Like she hadn’t just gutted me.
I stand there.
Frozen.
Ruined.
My hands clench at my sides.
The anger simmers under my skin.
Not at her.
At myself.
At the way something inside me shifts, cracks, breaks—and I can’t put it back.
By the time I leave the store, it’s already too late.
I’m a man obsessed.
I get home, realize too late I never got what I needed for spaghetti.
I sit at my rig and search.
Within minutes I know her address.
Her name.
Her job.
Her schedule.
But the deeper I dig, the more frustrated I get.
No birth certificate.
No social security number.
No medical history.
No parents listed.
Nothing.
Like she never fucking existed before college.
I hack deeper.
Government files.
Private servers .
Buried backdoors.
Still—
Nothing.
Just a void.
A ghost.
A girl who’s not supposed to exist.
And that’s the final hook sinking into my ribs.

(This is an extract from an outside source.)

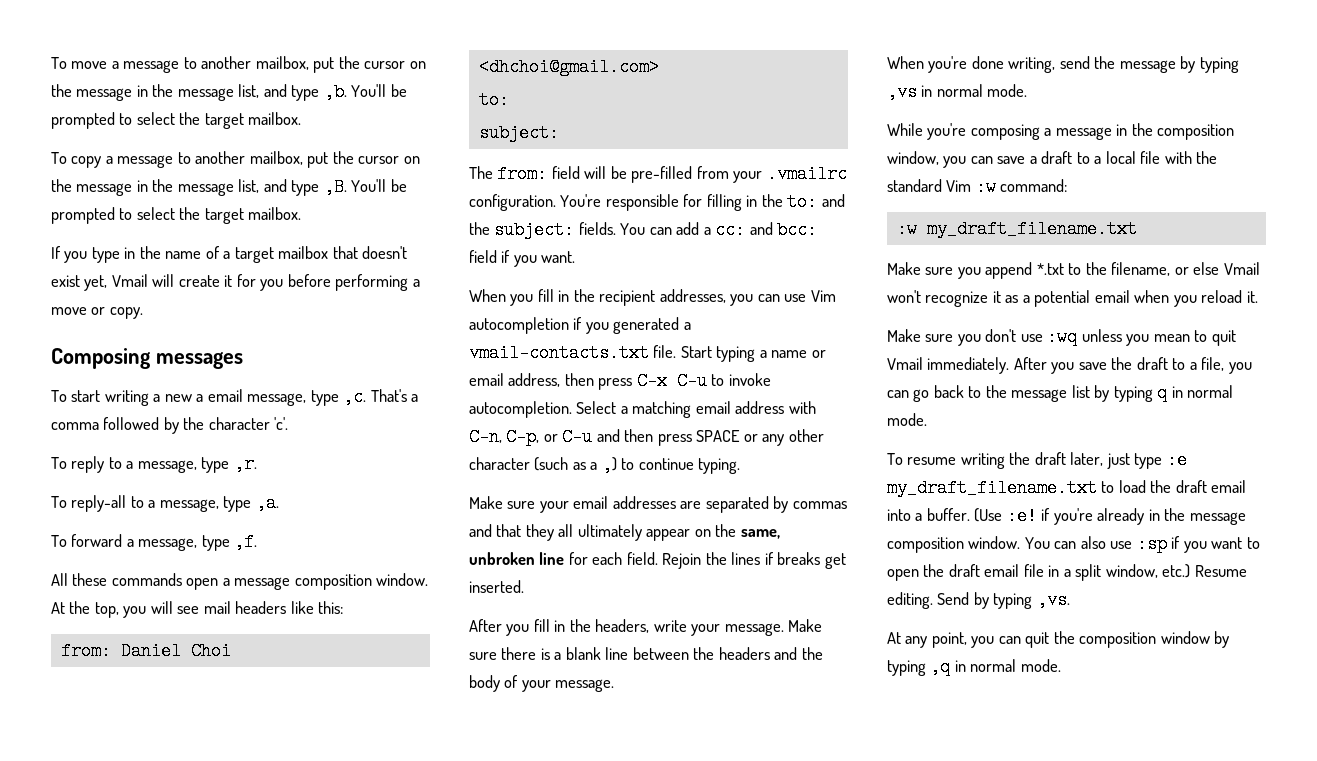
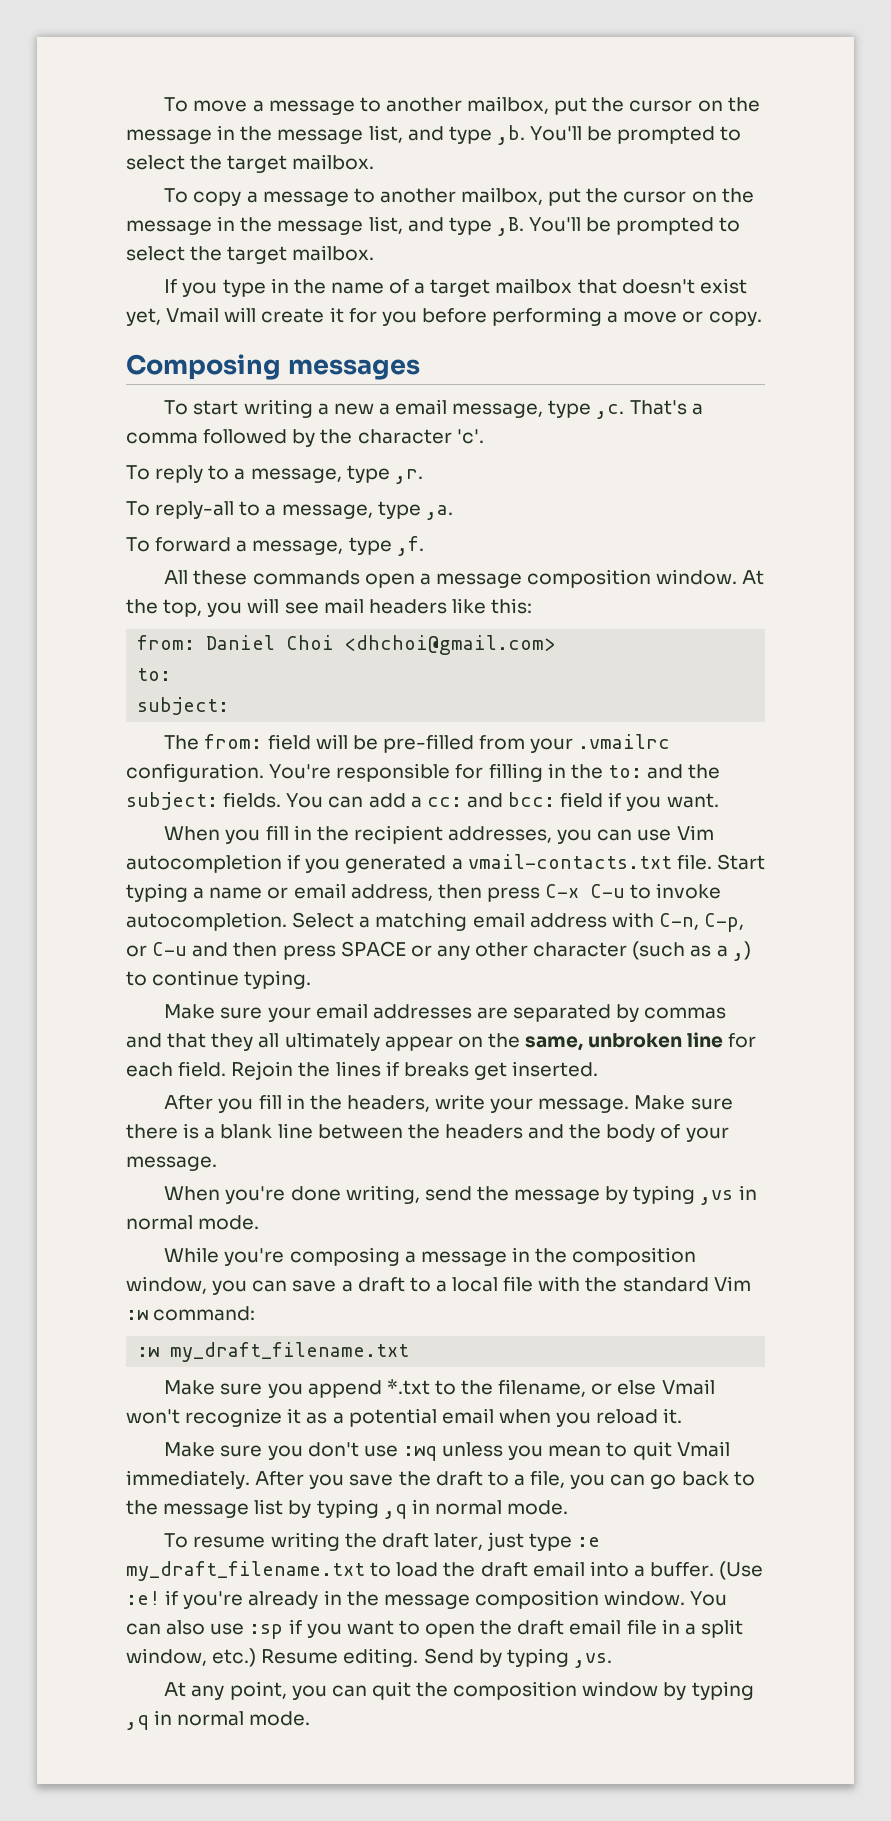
- After you save the draft to a file, you can go back to the message list by typing q in normal mode.
+ After you save the draft to a file, you can go back to the message list by typing ,q in normal mode.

Because I don’t believe in ghosts.
Someone made her disappear.
Someone erased her past.
Just like I did to myself.
And now?—
She’s mine.
And no one will ever fucking take her from me.
The sauce hisses in the pan.
I blink once.
The memory claws at my throat, raw and fresh and endless.
She ruined me that day.
Smiling through wreckage.
Slipping away without ever knowing the kind of monster she’d made.
Like she didn’t gut me in a grocery store aisle and leave me to rot in the wreckage she smiled through.
My fingers flex against the desk.
Mine.
Even if I have to burn the fucking world down to make her feel it.